Los mayas creían en los Grandes Ciclos, períodos de tiempo que registraban las creaciones y destrucciones del mundo de que había constancia. El calendario daba cuenta de los cinco Grandes Ciclos o Soles de la Tierra. El último ciclo, el actual, dio comienzo el cuatro Ahau ocho Cumku, una fecha que corresponde al 11 de agosto de 3114 a.C., considerado por los mayas el momento en que nació el planeta Venus. Está previsto que este Gran Ciclo finalice con la destrucción de la humanidad el cuatro Ahau tres Kankin, fecha establecida en el 21 de diciembre del año 2012, el día del solsticio de invierno.
El Día de los Muertos.
¿Hasta qué punto estaban convencidos los mayas de que su profecía era cierta? Tras la desaparición de su gran maestro, Kukulcán, los mayas empezaron a practicar rituales bárbaros que incluían sacrificios humanos en los que arrancaban el corazón a decenas de miles de hombres, mujeres y niños.
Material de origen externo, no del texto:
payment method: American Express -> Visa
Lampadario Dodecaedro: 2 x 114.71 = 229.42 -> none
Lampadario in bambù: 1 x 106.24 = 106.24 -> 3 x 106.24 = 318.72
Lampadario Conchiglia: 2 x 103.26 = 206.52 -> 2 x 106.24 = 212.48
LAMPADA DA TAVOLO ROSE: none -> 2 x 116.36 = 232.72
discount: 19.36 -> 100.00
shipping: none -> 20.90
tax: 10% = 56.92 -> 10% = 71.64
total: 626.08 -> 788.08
El mayor sacrificio de todos, y todo para prevenir el fin de la humanidad.
No estoy pidiéndote que recurras a remedios tan disparatados, tan sólo te pido que abras la mente. Lo que no conoces puede afectarte, lo que te niegas a ver puede matarte. Hay misterios que nos rodean y cuyo origen no podemos ni imaginar, y aun así debemos hacerlo. Las pirámides de Giza y Teotihuacán, los templos de Angkor en Camboya, Stonehenge, el increíble mensaje inscrito en el desierto de Nazca, y sobre todo la pirámide de Kukulcán en Chichén Itzá. Todos estos emplazamientos antiguos, todas estas maravillas, magníficas e inexplicables, no fueron diseñadas como atracciones turísticas, sino como piezas de un desconcertante rompecabezas que puede impedir la aniquilación de nuestra especie.
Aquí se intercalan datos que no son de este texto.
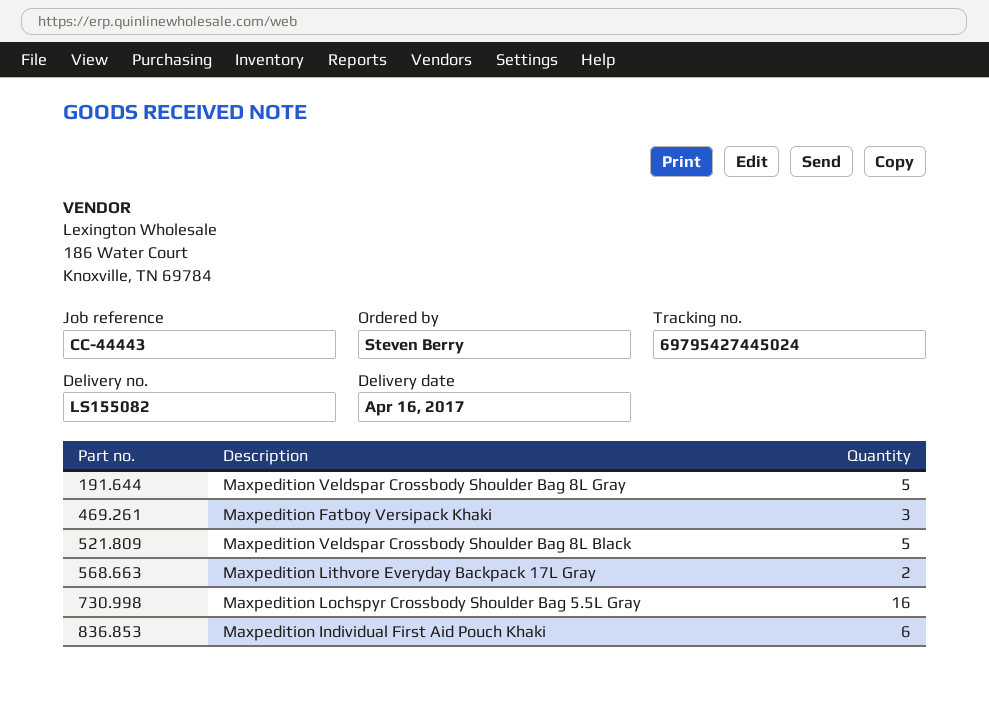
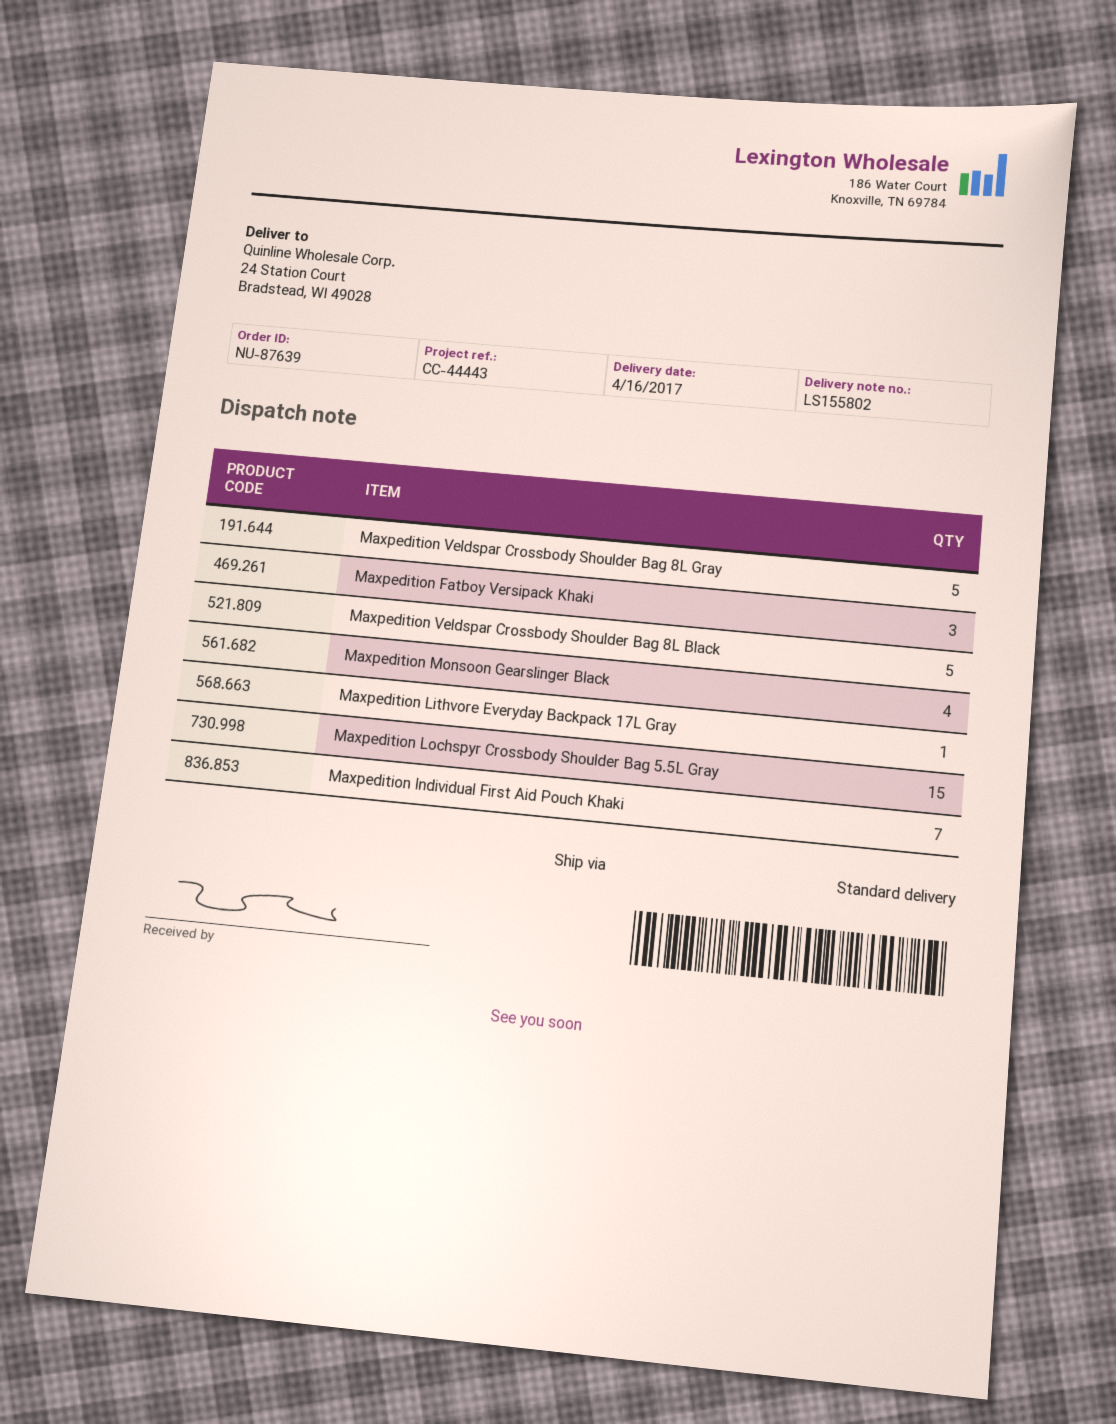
delivery note number: LS155082 -> LS155802
Maxpedition Lithvore Everyday Backpack 17L Gray: 2 -> 1
Maxpedition Lochspyr Crossbody Shoulder Bag 5.5L Gray: 16 -> 15
Maxpedition Individual First Aid Pouch Khaki: 6 -> 7
Maxpedition Monsoon Gearslinger Black: none -> 4

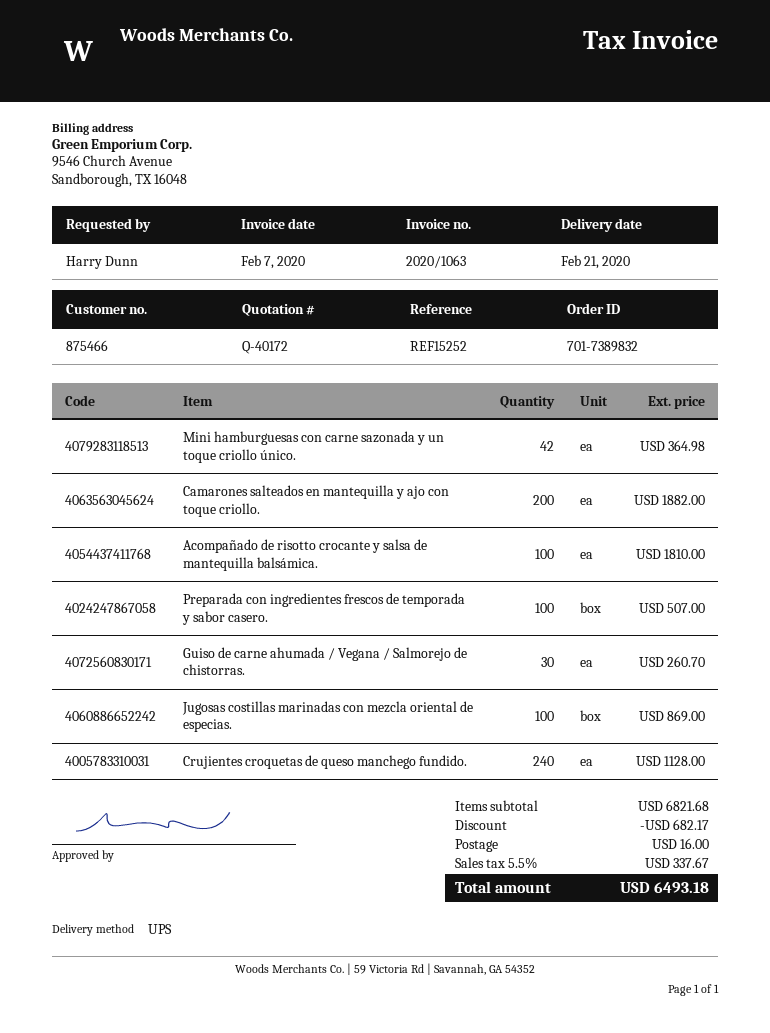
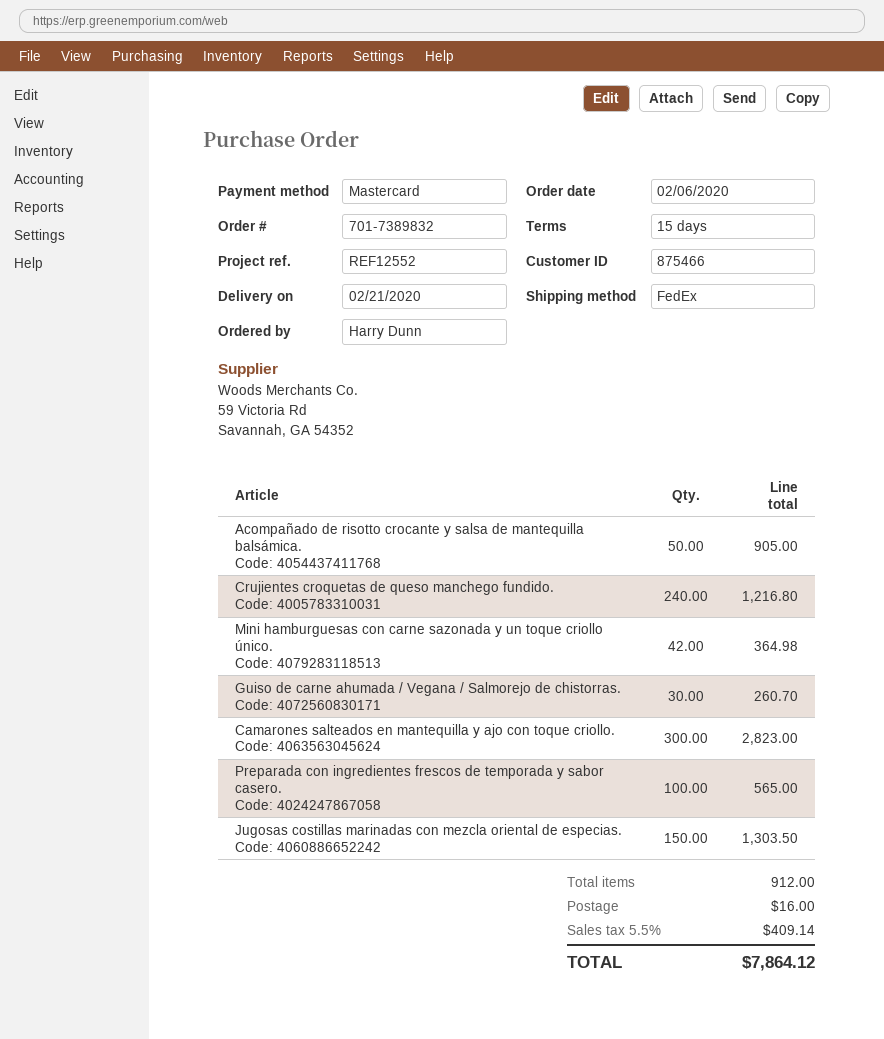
reference: REF15252 -> REF12552
shipping method: UPS -> FedEx
Camarones salteados en mantequilla y ajo con toque criollo.: 200 for 1882.00 -> 300 for 2823.00
Acompañado de risotto crocante y salsa de mantequilla balsámica.: 100 for 1810.00 -> 50 for 905.00
Preparada con ingredientes frescos de temporada y sabor casero.: 100 for 507.00 -> 100 for 565.00
Jugosas costillas marinadas con mezcla oriental de especias.: 100 for 869.00 -> 150 for 1303.50
Crujientes croquetas de queso manchego fundido.: 240 for 1128.00 -> 240 for 1216.80
discount: 682.17 -> none
tax: 5.5% = 337.67 -> 5.5% = 409.14
total: 6493.18 -> 7864.12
Mi viaje por la vida está a punto de terminar. Dejo estas memorias, los puntos más destacables de las abrumadoras pruebas que he ido acumulando a lo largo de tres décadas, a mi hijo Michael y a todos los que deseen continuar mi trabajo ad finem, hasta el final. Aunque presento las pistas en la manera como he ido topándome con ellas, también es mi intención ofrecer un relato histórico de los hechos respetando la secuencia temporal en la que tuvieron lugar a lo largo de la historia del hombre.
Para que conste, no me da ninguna satisfacción tener razón. Para que conste, pido a Dios estar equivocado.